──────── Data under study

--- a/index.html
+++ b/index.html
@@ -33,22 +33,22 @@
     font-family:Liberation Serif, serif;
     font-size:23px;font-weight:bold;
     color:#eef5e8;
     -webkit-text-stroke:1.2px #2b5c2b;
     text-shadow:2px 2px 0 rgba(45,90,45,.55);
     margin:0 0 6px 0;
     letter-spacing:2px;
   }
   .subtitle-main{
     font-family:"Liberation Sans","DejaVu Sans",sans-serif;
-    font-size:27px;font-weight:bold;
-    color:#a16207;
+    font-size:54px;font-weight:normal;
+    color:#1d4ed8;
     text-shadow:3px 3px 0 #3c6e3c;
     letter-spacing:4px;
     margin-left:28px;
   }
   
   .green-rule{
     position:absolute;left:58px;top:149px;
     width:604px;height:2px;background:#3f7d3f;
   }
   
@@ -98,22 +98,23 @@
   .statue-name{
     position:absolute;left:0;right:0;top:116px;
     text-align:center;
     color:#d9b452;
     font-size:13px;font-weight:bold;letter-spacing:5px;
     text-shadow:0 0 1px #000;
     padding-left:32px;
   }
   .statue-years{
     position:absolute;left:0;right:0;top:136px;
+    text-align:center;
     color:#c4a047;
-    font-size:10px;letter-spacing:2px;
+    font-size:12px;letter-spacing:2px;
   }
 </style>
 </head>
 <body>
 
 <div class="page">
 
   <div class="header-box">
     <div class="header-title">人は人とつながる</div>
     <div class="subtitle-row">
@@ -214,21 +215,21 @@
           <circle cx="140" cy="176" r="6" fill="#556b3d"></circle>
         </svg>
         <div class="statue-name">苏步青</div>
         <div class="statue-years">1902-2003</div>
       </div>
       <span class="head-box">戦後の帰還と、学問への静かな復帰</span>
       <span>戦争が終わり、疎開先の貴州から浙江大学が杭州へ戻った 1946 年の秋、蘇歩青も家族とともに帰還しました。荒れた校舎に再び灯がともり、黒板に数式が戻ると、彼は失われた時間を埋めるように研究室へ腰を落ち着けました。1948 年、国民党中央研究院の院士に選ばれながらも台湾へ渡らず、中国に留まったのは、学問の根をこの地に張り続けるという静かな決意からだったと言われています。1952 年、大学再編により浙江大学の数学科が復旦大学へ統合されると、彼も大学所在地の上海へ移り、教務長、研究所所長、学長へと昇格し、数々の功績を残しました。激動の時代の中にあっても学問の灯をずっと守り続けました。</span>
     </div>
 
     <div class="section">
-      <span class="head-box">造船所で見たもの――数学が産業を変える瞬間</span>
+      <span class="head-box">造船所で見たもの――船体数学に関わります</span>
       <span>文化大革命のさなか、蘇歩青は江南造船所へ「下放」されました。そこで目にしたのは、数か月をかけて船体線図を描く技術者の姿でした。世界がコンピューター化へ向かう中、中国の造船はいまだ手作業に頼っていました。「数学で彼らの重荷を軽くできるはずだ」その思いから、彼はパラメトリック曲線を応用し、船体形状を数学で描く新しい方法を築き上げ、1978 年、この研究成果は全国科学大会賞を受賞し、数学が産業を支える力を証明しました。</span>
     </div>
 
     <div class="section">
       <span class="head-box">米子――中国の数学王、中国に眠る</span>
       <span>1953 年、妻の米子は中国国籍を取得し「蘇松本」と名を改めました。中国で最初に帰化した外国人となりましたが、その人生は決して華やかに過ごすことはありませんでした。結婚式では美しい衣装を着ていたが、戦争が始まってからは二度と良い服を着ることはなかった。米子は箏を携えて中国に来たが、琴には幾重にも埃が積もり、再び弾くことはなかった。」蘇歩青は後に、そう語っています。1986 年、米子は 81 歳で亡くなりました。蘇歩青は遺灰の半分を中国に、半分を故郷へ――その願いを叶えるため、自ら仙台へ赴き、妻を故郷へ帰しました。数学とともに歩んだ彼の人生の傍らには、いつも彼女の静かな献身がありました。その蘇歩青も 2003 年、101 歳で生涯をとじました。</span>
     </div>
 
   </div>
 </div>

────────────────
──────── Data under study

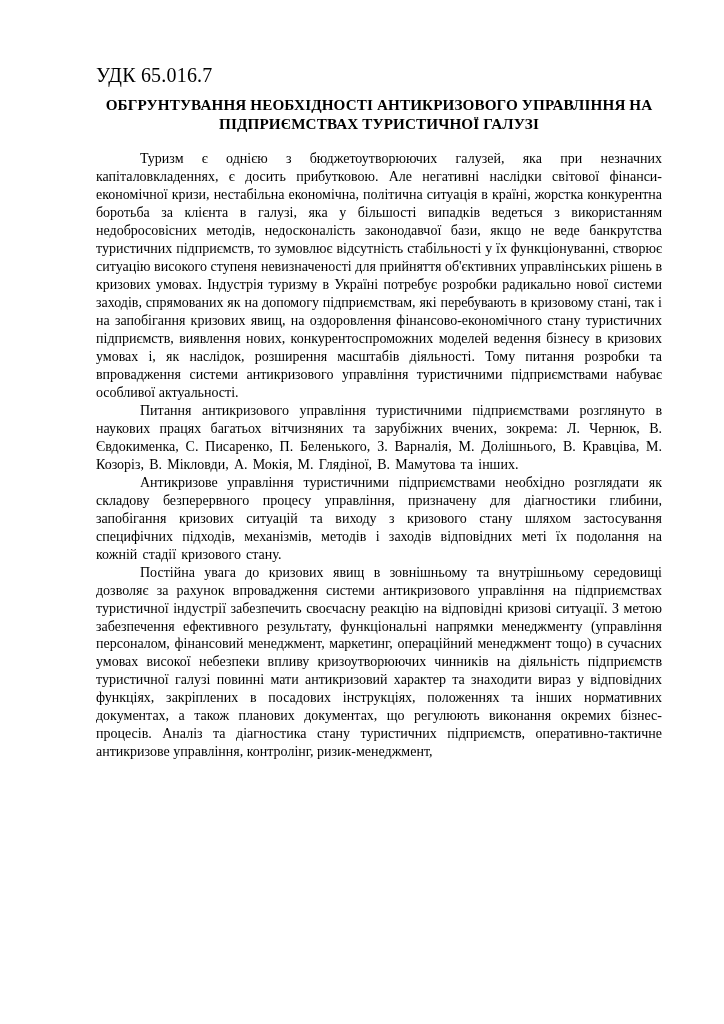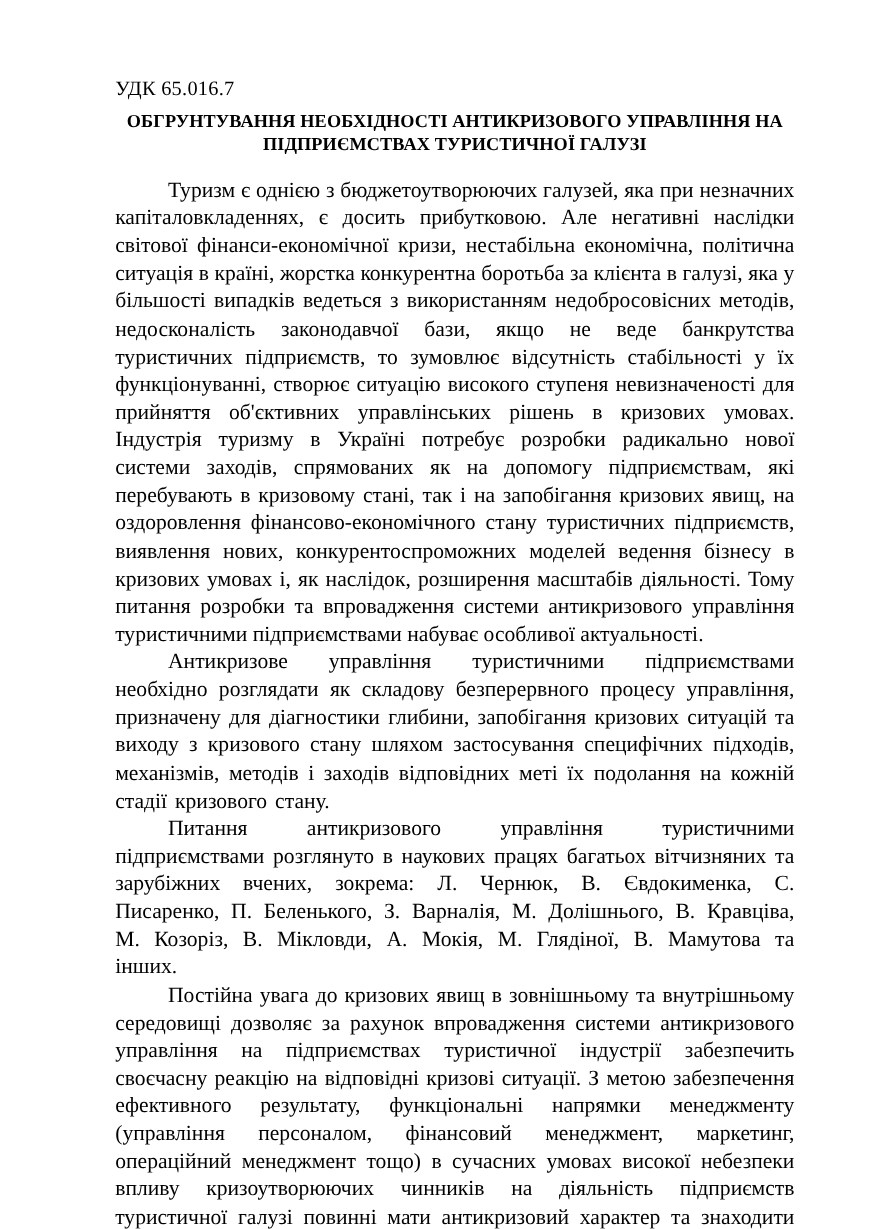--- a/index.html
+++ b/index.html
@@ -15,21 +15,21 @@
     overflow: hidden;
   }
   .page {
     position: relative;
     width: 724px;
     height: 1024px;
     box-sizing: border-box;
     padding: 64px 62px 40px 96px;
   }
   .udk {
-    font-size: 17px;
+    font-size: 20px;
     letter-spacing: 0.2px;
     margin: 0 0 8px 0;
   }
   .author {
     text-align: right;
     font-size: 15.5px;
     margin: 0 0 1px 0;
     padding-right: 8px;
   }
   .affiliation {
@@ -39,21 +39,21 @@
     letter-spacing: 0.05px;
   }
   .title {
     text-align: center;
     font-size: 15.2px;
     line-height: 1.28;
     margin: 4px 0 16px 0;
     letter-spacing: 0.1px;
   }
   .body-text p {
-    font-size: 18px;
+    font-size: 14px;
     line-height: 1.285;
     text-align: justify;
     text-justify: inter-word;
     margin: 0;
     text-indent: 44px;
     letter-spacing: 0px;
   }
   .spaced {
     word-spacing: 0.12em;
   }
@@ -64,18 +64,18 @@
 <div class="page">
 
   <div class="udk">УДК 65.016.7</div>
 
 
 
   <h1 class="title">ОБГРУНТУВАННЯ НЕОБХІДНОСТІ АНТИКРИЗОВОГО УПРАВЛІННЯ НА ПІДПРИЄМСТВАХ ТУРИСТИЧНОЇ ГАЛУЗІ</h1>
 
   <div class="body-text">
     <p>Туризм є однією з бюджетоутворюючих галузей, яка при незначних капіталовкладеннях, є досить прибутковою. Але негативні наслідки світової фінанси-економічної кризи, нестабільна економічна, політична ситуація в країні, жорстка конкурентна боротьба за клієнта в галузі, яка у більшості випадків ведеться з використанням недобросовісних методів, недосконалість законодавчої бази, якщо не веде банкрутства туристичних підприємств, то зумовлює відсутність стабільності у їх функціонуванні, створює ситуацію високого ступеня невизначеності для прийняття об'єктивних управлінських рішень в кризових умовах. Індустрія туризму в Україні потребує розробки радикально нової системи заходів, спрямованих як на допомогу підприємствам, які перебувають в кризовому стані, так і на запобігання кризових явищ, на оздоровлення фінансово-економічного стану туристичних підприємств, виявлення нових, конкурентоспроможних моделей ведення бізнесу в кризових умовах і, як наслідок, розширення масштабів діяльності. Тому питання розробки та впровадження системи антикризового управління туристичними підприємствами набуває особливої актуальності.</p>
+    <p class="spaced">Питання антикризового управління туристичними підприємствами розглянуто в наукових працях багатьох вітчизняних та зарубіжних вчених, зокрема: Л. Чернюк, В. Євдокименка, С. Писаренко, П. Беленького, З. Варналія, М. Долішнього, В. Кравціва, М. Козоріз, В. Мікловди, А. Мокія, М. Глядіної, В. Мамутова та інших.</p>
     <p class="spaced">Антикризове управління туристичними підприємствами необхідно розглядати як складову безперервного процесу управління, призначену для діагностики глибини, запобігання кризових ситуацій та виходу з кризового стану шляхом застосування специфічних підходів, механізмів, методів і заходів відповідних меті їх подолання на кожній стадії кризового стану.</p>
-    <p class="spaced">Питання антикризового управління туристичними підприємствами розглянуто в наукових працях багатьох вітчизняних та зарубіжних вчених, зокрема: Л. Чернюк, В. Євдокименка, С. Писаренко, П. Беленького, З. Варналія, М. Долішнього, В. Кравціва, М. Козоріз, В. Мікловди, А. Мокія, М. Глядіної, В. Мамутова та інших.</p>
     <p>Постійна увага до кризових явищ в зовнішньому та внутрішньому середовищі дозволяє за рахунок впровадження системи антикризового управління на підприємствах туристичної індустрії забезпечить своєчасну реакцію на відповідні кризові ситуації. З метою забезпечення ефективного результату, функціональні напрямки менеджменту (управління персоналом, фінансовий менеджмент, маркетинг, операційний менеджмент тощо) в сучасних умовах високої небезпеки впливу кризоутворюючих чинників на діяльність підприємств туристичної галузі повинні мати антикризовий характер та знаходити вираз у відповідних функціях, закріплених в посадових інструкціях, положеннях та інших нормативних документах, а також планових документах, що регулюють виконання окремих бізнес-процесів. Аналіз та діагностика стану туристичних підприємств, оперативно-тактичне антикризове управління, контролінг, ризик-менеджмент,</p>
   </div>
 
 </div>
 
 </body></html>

────────────────

Work to be completed
Find and copy every line in the entries above where the string "margin" occurs.

Problem solution
     margin:0 0 6px 0;
     margin-left:28px;
     margin: 0 0 8px 0;
     margin: 0 0 1px 0;
     margin: 4px 0 16px 0;
     margin: 0;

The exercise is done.